▶ **Description of the task**:
Your task is to output, without alteration, each line from the one containing "2022-11-15 | avg_HGS: 2.293 -> 2.295" through the final line of the records below.

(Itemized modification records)
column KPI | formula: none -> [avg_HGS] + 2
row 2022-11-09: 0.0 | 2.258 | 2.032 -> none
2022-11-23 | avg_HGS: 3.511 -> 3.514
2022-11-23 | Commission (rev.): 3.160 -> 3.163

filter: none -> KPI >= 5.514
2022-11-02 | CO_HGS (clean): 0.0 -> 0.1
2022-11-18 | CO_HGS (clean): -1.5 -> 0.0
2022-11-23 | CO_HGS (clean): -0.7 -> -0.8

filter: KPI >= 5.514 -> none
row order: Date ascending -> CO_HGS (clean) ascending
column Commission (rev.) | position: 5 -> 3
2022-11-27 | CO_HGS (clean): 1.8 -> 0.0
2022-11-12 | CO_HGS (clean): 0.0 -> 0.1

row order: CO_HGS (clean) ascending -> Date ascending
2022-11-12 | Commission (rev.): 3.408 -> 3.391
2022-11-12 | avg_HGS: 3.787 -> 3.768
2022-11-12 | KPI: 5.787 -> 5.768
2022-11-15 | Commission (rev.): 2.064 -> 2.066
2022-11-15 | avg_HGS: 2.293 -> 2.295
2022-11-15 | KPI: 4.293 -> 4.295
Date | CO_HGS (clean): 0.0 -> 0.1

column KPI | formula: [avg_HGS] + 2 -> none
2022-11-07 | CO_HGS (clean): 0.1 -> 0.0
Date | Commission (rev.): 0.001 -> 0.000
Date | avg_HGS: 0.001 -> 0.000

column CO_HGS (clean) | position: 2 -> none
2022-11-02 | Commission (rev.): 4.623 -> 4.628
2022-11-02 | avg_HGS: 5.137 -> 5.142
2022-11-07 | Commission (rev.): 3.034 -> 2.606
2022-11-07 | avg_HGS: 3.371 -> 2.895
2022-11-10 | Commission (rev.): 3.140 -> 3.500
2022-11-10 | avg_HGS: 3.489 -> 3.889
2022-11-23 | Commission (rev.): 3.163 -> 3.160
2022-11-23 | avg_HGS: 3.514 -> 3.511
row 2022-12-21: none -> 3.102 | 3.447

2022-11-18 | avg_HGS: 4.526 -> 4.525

▶ **Exercise answer**:
2022-11-15 | avg_HGS: 2.293 -> 2.295
2022-11-15 | KPI: 4.293 -> 4.295
Date | CO_HGS (clean): 0.0 -> 0.1

column KPI | formula: [avg_HGS] + 2 -> none
2022-11-07 | CO_HGS (clean): 0.1 -> 0.0
Date | Commission (rev.): 0.001 -> 0.000
Date | avg_HGS: 0.001 -> 0.000

column CO_HGS (clean) | position: 2 -> none
2022-11-02 | Commission (rev.): 4.623 -> 4.628
2022-11-02 | avg_HGS: 5.137 -> 5.142
2022-11-07 | Commission (rev.): 3.034 -> 2.606
2022-11-07 | avg_HGS: 3.371 -> 2.895
2022-11-10 | Commission (rev.): 3.140 -> 3.500
2022-11-10 | avg_HGS: 3.489 -> 3.889
2022-11-23 | Commission (rev.): 3.163 -> 3.160
2022-11-23 | avg_HGS: 3.514 -> 3.511
row 2022-12-21: none -> 3.102 | 3.447

2022-11-18 | avg_HGS: 4.526 -> 4.525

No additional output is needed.